On Tue, 20 Oct 1998, Jay D.
Ribak wrote:
>
> Hi all,
> I am new to this list, and relatively new to working with SSL on Apache.
> I am having some problems getting a new install up and running. I am hoping
> that someone can give me some pointers on what is wrong. I will try to include
> as much relevant info as I can, but please let me know if I left something out.
>
> I am running: Linux Slackware 3.5 Kernel 2.0.34
> Apache 1.3.1
> SSLeay 0.9.0b
> mod_ssl-2.0.8-1.3.1
>
> I have got everything compiled and built--the web server still works as it used to
> w/o SSL installed. The only problem I had with installation, is that I cannot do
> a make certificate. When doing a make certificate, I get the following:
>
> Generating test certificate signed by Snake Oil CA [TEST]

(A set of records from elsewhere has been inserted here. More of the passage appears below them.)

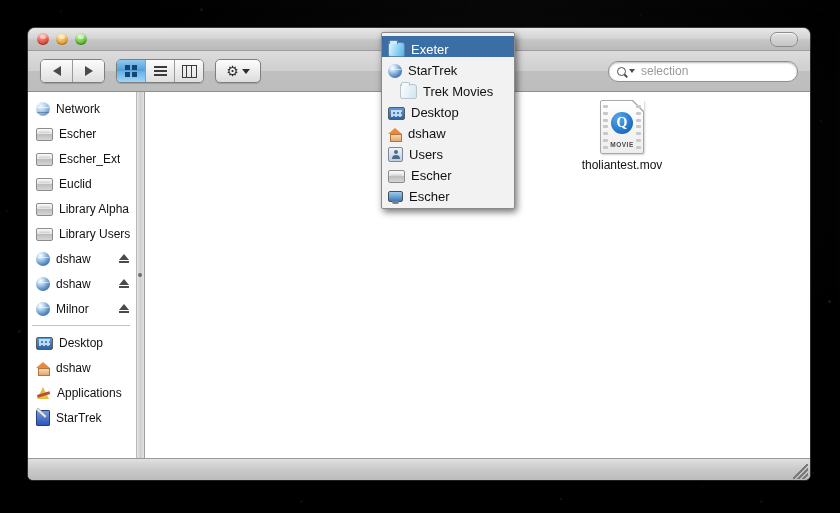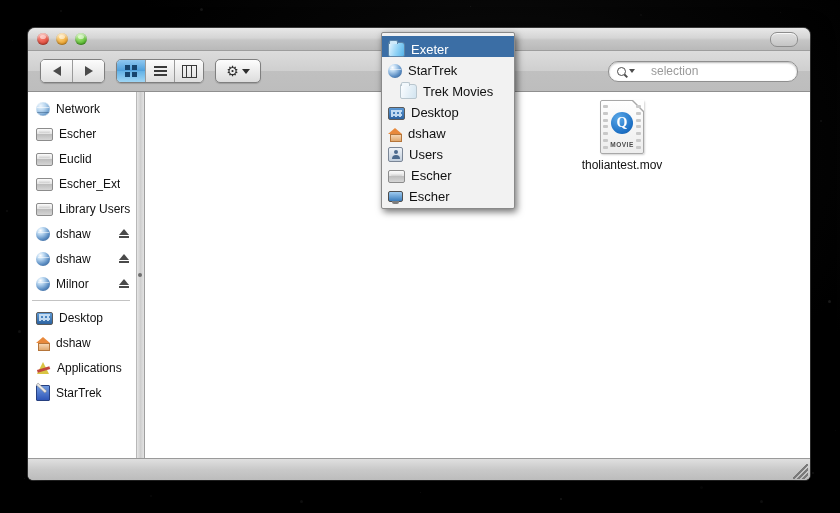--- a/index.html
+++ b/index.html
@@ -166,21 +166,21 @@
   }
   .mag {
     width: 7px; height: 7px; border: 1.6px solid #4d4d4d; border-radius: 50%;
     position: relative; flex: 0 0 auto;
   }
   .mag::after {
     content:""; position:absolute; right:-3px; bottom:-2.5px;
     width:4px;height:1.6px;background:#4d4d4d;transform:rotate(45deg);
   }
   .searchwrap .caret-dn { border-top-color:#4d4d4d;border-left-width:3px;border-right-width:3px;border-top-width:4px; }
-  .search-ph { font-size: 12px; color: #9a9a9a; margin-left: 13px; }
+  .search-ph { font-size: 12px; color: #9a9a9a; margin-left: 3px; }
 
   
   .wbody { flex: 1 1 auto; display: flex; min-height: 0; background: #fff; }
 
   .sidebar {
     width: 108px;
     background: #fff;
     border-right: 1px solid #b8b8b8;
     padding-top: 4px;
     overflow: hidden;
@@ -581,25 +581,29 @@
         <div class="srow">
           <span class="mi globe"></span>
           <span class="lbl">Network</span>
         </div>
         <div class="srow">
           <span class="mi hdd"></span>
           <span class="lbl">Escher</span>
         </div>
         <div class="srow">
           <span class="mi hdd"></span>
+          <span class="lbl">Escher_Ext</span>
+        </div>
+        <div class="srow">
+          <span class="mi hdd"></span>
           <span class="lbl">Euclid</span>
         </div>
         <div class="srow">
           <span class="mi hdd"></span>
-          <span class="lbl">Escher_Ext</span>
+          <span class="lbl">Library Alpha</span>
         </div>
         <div class="srow">
           <span class="mi hdd"></span>
           <span class="lbl">Library Users</span>
         </div>
         <div class="srow">
           <span class="mi sphere"></span>
           <span class="lbl">dshaw</span>
           <span class="eject">
               <i class="e-t"></i>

> WARNING: Do not use this for real-life/production systems
> ______________________________________________________________________
>
> STEP 1: Generating RSA private key (1024 bit) [server.key]
>
> The process then just sits there for a long time. I have let it sit over an
> hour and never got anywhere with it.
>
> I have, however, created a key, a CSR, and a CRT manually using ssleay. I
> did this using the comm ands presented in the FAQ for mod_ssl. I
placed the
> files in the appropriate directories in /usr/local/apache/etc and also
> modified the httpd.conf file. Basically, the problem is this...when
> I run /usr/local/apache/sbin/httpd -DSSL it never prompts me for the pass
> phrase for the cert and the process just dies. If I run w/o defining SSL
> thankfully I can still have my server up and running normally. This is
> the error that gets entered into the error_log-ssl file:
> [Mon Oct 19 16:11:25 1998] [crit] (22)Invalid argument: mod_ssl: Failed to read
>private key file /usr/loca
> l/apache/etc/ssl.key/inetsolve.key
> [Mon Oct 19 16:11:25 1998] [error] SSLeay: error:0906406D:PEM
>routines:DEF_CALLBACK:problems getting passw
> ord
> [Mon Oct 19 16:11:25 1998] [error] SSLeay: error:0906A068:PEM
>routines:PEM_do_header:bad password read
>
>
> I am including my httpd.conf file below, whole, minus a bunch of virtual hosts which
> would just waste space in this email message.
>
> Any help given would be appreciated!
>
> Thanks
> Jay Ribak
> [EMAIL PROTECTED]
>
>
> HTTPD.CONF file included below:
> # -FrontPage- version=2.0
> ##
> ## httpd.conf -- Apache HTTP server configuration file
> ##
>
> # This is the main server configuration file. See URL http://www.apache.org/
> # for instructions.
>
> # Do NOT simply read the instructions in here without understanding
> # what they do, if you are unsure consult the online docs. You have been
> # warned.
>
> # Dynamic Shared Object (DSO) Support
> #
> # To be able to use the functionality of a module which was built as a DSO you
> # have to place corresponding `LoadModule' lines at this location so the
> # directives contained in it are actually available _before_ they are used.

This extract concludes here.